Ministère public: notifications par SMS et courriel pour les classements sans suite
Le Ministère public met en place la notification par SMS et e-mail des classements sans suite
La Présidence du Ministère public instaure l’envoi automatique par SMS et e-mail des décisions de classement sans suite pour informer plaignants et victimes, accélérant l’accès à la justice.
La Présidence du Ministère public a adressé une circulaire aux plus hautes juridictions pour déployer un dispositif de notification des décisions de classement sans suite via SMS et courrier électronique. L’objectif affiché est d’accroître la transparence et la réactivité du Parquet afin que les plaignants et les victimes soient informés de l’issue des plaintes sans devoir se déplacer au tribunal.
Notification numérique généralisée
La nouvelle procédure prévoit l’envoi automatique des notifications de classement sans suite aux plaignants et aux victimes inscrits dans le système informatique. Les messages seront transmis par SMS ou adresse e-mail lorsque ces coordonnées sont disponibles et correctement enregistrées dans la base de données dédiée au traitement des affaires pénales. Les notifications papier resteront temporaires pour les dossiers sans coordonnées exploitables, en attente de l’intégration complète au système.
Intégration au système s@j2 et obligations de renseignement
La circulaire demande que les bureaux de dépôt de plaintes et les officiers de police judiciaire recueillent systématiquement les coordonnées téléphoniques et électroniques des plaignants et des victimes. Ces informations doivent être intégrées dans le système de gestion des affaires pénales « s@j2 ». L’objectif est d’assurer la traçabilité des notifications et de permettre l’envoi automatique. Les greffes et services chargés des procès-verbaux ont pour consigne d’enregistrer ces données au moment du dépôt ou de l’audition.
Conformité avec la réforme du Code de procédure pénale
Le dispositif s’inscrit dans le cadre des récentes modifications introduites par la loi n° 03.23 modifiant le Code de procédure pénale, qui renforce les droits des plaignants à suivre l’évolution de leurs dossiers et à exercer les recours prévus par la loi. La Présidence précise que la notification électronique complète les garanties procédurales existantes en informant rapidement les intéressés de la décision du Parquet, ce qui leur permet d’engager, si nécessaire, les voies de recours appropriées.
Objectifs opérationnels : célérité, efficacité et transparence
La mise en place vise à réduire les délais de transmission de l’information et à limiter les formalités administratives pour les usagers. En automatisant l’envoi des notifications, l’administration judiciaire attend une diminution des demandes d’informations directes aux parquets et une amélioration de la satisfaction des usagers. La démarche est présentée comme un levier pour renforcer la confiance dans la justice en garantissant une communication institutionnelle plus rapide et plus lisible.
Mesures d’accompagnement et calendrier de déploiement
La circulaire prévoit un déploiement progressif : les dossiers comportant des coordonnées exploitables basculeront prioritairement vers le format numérique, tandis que les notifications papier demeureront pour les cas non couverts. Les services sont invités à vérifier l’exhaustivité des données lors de l’enregistrement des plaintes. Des actions de sensibilisation et de formation technique auprès des personnels judiciaires et des officiers de police judiciaire sont également prévues pour assurer la qualité des enregistrements et le bon fonctionnement de la plateforme.

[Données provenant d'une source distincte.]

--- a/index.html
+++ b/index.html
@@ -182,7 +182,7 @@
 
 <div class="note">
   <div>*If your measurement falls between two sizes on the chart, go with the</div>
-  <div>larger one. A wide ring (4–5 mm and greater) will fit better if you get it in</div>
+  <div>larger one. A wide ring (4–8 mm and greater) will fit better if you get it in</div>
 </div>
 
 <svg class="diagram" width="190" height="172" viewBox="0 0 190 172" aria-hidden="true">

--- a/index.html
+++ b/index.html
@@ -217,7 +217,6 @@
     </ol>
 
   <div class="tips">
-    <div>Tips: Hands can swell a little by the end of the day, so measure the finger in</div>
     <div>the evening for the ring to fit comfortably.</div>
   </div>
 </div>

Conséquences pour les usagers et voies de recours
Pour les plaignants et les victimes, cette mesure réduit les obstacles liés aux déplacements et permet d’obtenir l’information nécessaire pour protéger leurs droits dans les délais légaux. En cas de non-réception de la notification numérique, le recours aux procédures classiques demeure possible : l’absence de coordonnées ou une erreur d’enregistrement justifiera le maintien d’envois physiques jusqu’à la généralisation complète du dispositif.

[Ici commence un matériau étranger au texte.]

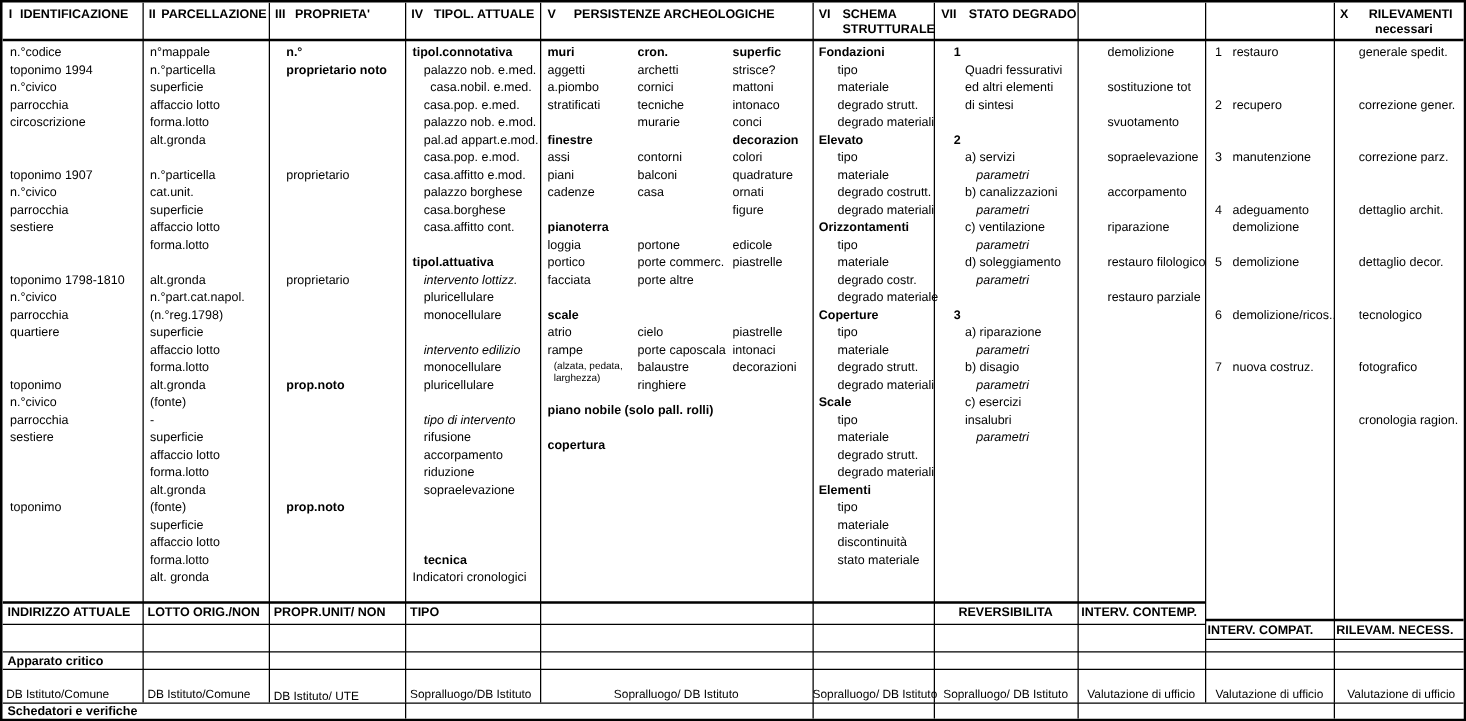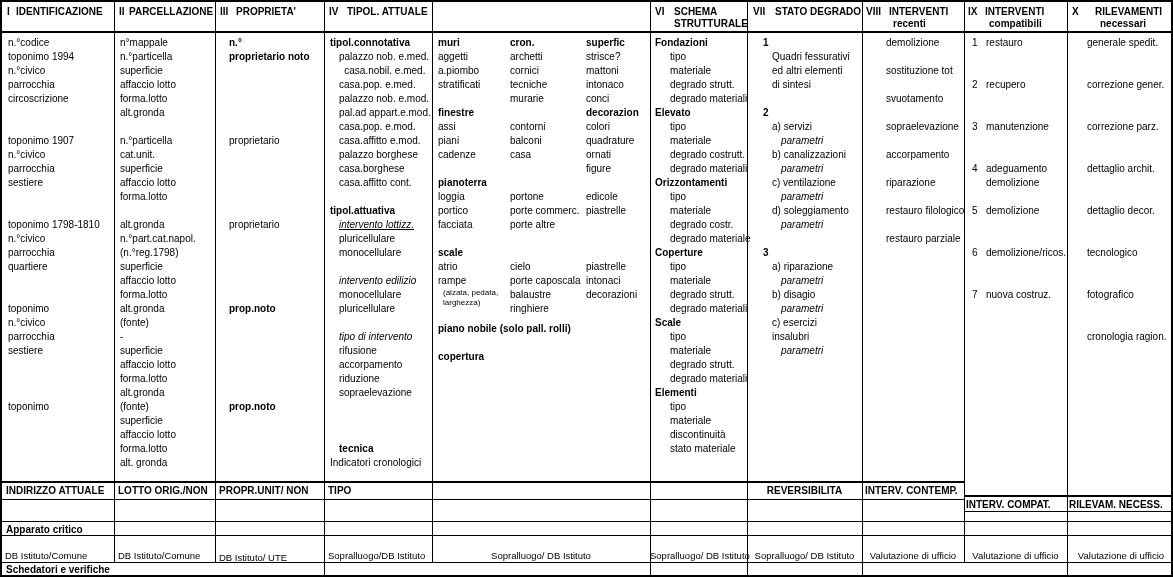--- a/index.html
+++ b/index.html
@@ -172,6 +172,7 @@
   </div>
 
   <div class="col" style="left:430px;width:218px">
+    <div class="hdr" style="padding-left:6px"><span class="hnum" style="min-width:21px">V</span><span>PERSISTENZE ARCHEOLOGICHE</span></div>
     <div class="lines" style="left:6px">
         <div class="ln b"><span>muri</span></div>
         <div class="ln"><span>aggetti</span></div>

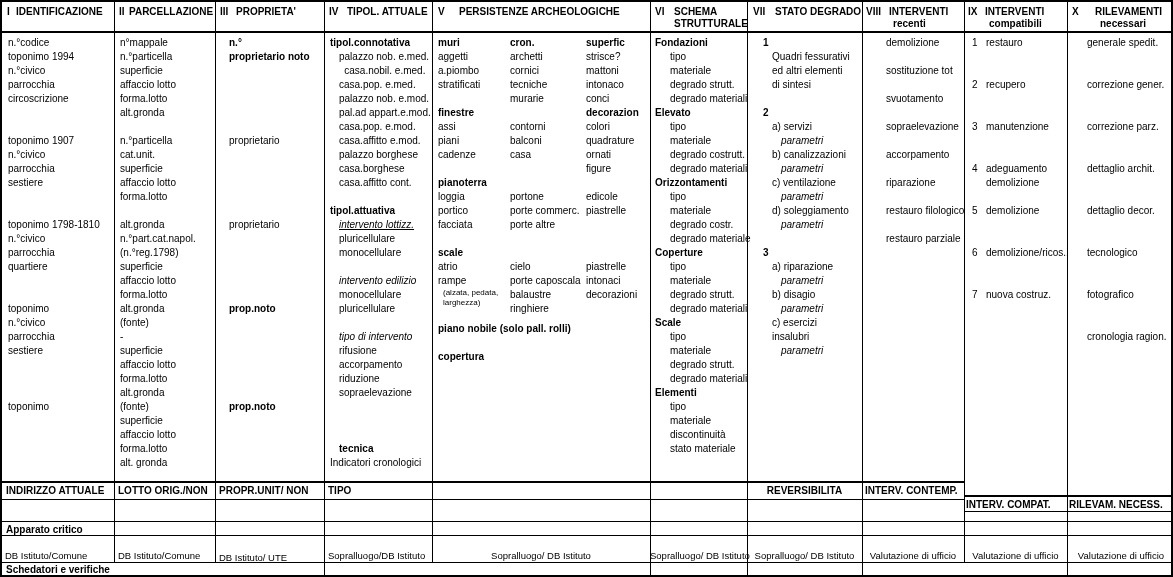--- a/index.html
+++ b/index.html
@@ -310,7 +310,6 @@
   </div>
 
   <div class="col" style="left:860px;width:102px">
-    <div class="hdr" style="padding-left:4px"><span class="hnum" style="min-width:23px">VIII</span><span>INTERVENTI</span><div class="hdr2" style="padding-left:27px">recenti</div></div>
     <div class="lines" style="left:24px">
         <div class="ln"><span>demolizione</span></div>
         <div class="ln"><span></span></div>

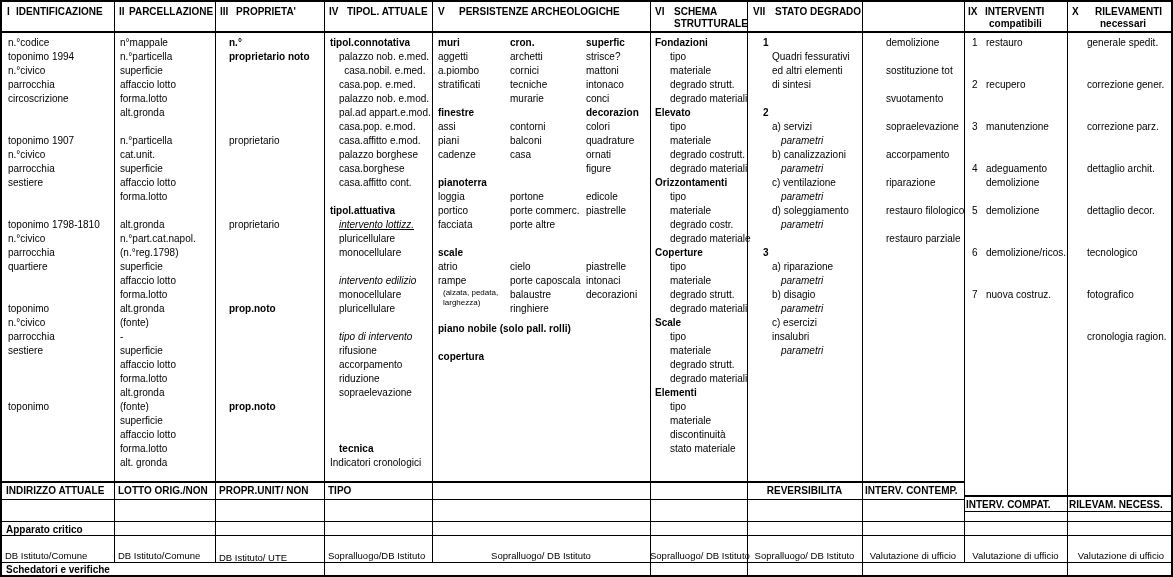--- a/index.html
+++ b/index.html
@@ -330,7 +330,6 @@
   </div>
 
   <div class="col" style="left:962px;width:103px">
-    <div class="hdr" style="padding-left:4px"><span class="hnum" style="min-width:17px">IX</span><span>INTERVENTI</span><div class="hdr2" style="padding-left:21px">compatibili</div></div>
     <div class="lines" style="left:8px">
         <div class="ln"><span class="lnum" style="min-width: 14px;">1</span><span>restauro</span></div>
         <div class="ln"><span></span></div>

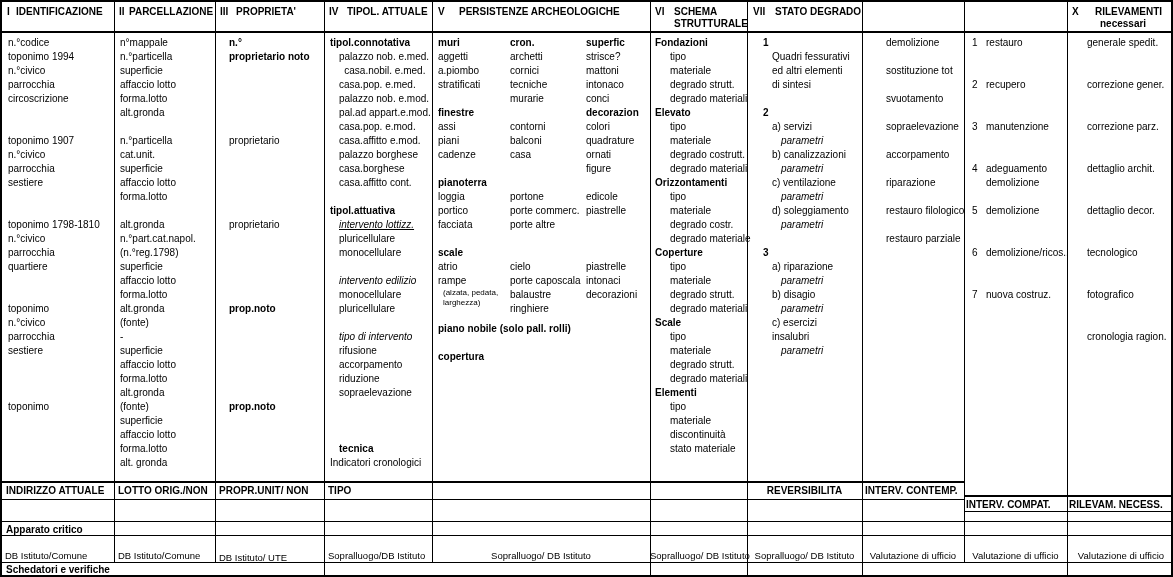--- a/index.html
+++ b/index.html
@@ -150,7 +150,7 @@
         <div class="ln" style="padding-left: 9px;"><span>casa.affitto cont.</span></div>
         <div class="ln"><span></span></div>
         <div class="ln b"><span>tipol.attuativa</span></div>
-        <div class="ln it" style="padding-left: 9px; text-decoration: underline;"><span>intervento lottizz.</span></div>
+        <div class="ln it" style="padding-left: 9px;"><span>intervento lottizz.</span></div>
         <div class="ln" style="padding-left: 9px;"><span>pluricellulare</span></div>
         <div class="ln" style="padding-left: 9px;"><span>monocellulare</span></div>
         <div class="ln"><span></span></div>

La Présidence du Ministère public présente cette initiative comme une étape importante de sa stratégie de modernisation, visant à adapter l’administration judiciaire aux technologies de communication contemporaines et à simplifier les relations avec les citoyens. La réussite du projet dépendra principalement de la qualité de l’enregistrement des coordonnées au moment du dépôt des plaintes et de la coordination entre services judiciaires et forces de l’ordre.